Inquiring minds are wondering about the terms of the bailouts imposed upon citizens of Cyprus. I am one of them.

In Cyprus Details: Blackmail, Bulldozer Threats, Bank Holiday to Tuesday; Reflections on Arrogance and Idiocy, I made the claim that Cyprus depositors need not be liable for any of this.

Many people have emailed that much of the money in Cyrus accounts was via illegal inflows from Russia. OK, is that a reason to screw every Cyprus depositor, even the small accounts below the €100,000 deposit guarantee?

I suggest not. I object to the entire scheme. First the bondholders should have been wiped out. If that was not enough then the deposits above the €100,000 deposit guarantee should have been hit. Then and only then should the average citizen been hit.

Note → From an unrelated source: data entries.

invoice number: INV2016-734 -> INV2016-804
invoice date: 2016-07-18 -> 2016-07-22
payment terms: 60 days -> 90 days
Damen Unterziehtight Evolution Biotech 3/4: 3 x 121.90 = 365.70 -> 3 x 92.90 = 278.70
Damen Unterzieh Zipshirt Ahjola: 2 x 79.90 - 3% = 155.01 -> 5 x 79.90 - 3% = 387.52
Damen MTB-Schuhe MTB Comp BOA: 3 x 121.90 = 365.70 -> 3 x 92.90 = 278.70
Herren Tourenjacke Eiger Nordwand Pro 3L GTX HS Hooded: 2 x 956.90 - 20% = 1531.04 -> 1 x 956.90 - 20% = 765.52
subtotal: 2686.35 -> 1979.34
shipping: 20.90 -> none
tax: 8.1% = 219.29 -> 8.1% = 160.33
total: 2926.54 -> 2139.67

And guess what. The average Cyprus citizen would likely not have been hit. Instead, the EU mandated a “screw every citizen” policy to protect the senior bondholders.

Cyprus Bailout Math

What I wrote above was a guess, but an accurate one. Reader Jeff Baryshnik, Baryshnik Capital Management Inc., in Toronto provides some specifics in an email to me a few hours ago.

Hi Mish

I read with interest your article on the Cyprus bailout deal.  After a quick review of the most recent financial statements of the four publicly listed Cypriot banks as shown on their websites, it is notable that a simple alternative proposal could protect the country from bankruptcy and make its depositors whole.

By wiping out 100% of the equity, 100% of the bondholders, and 17% of the banks’ liability to central banks, the Cypriots could stabilize their banking system (based on the 5.8Bn EUR figure being discussed) without penalizing local savers. 

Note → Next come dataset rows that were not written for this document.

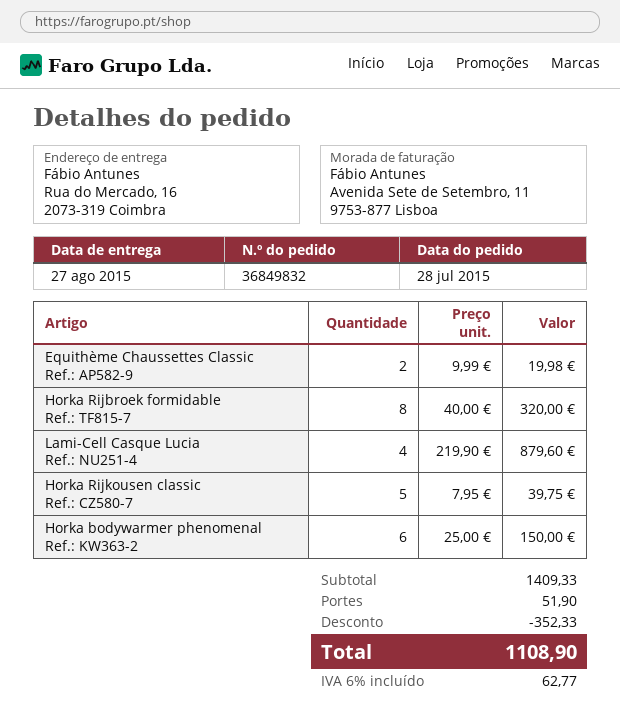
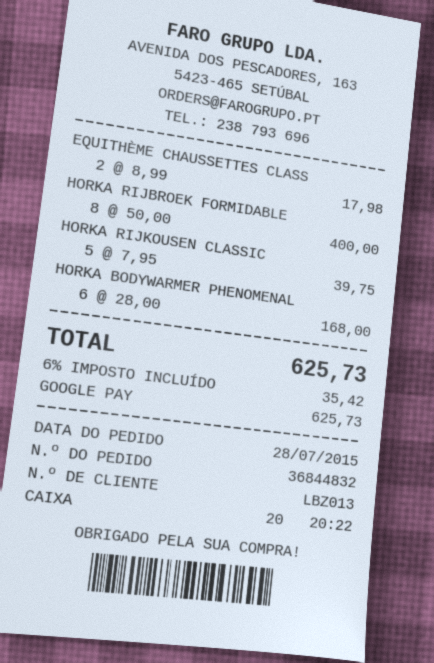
order number: 36849832 -> 36844832
Equithème Chaussettes Classic: 2 x 9.99 = 19.98 -> 2 x 8.99 = 17.98
Horka Rijbroek formidable: 8 x 40.00 = 320.00 -> 8 x 50.00 = 400.00
Lami-Cell Casque Lucia: 4 x 219.90 = 879.60 -> none
Horka bodywarmer phenomenal: 6 x 25.00 = 150.00 -> 6 x 28.00 = 168.00
discount: 352.33 -> none
shipping: 51.90 -> none
tax: 6% = 62.77 -> 6% = 35.42
total: 1108.90 -> 625.73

Instead of raising 5.8Bn EUR from depositors, it could raise 1.4Bn from combined market cap, 2.0Bn from bondholders and preferred shareholders, and 2.4Bn of the 14.3Bn in combined Central Bank loans (Cypriot and ECB) it has on its books. This assumes zero contribution from the Cypriot subsidiaries of foreign banks so it may be conservative. 

If the banking system is bankrupt, anything other than an Alice-in-Wonderland recovery system suggests that the order of liquidation is shareholders, preferred shareholders, debt holders, Central Bank creditors, and THEN depositors. If 10Bn or even 17Bn EUR is truly required, then coincidentally up to 17.7Bn EUR is available from equity holders, debt holders, and Central Bank creditors without impairing a euro cent from depositors.

I received other emails noting that much of the money in Cyprus was “hot money” from Russia seeing unfair tax advantages.

So what? Is that any reason to punish every Cyprus citizen? Clearly the answer must be “no”.

Perhaps one can create additional spots for illegal deposits (if they could be proven), and one could (and should) distinguish between deposits above and below the deposit guarantee limit, but otherwise, the order suggested by Baryshnik seems quite reasonable.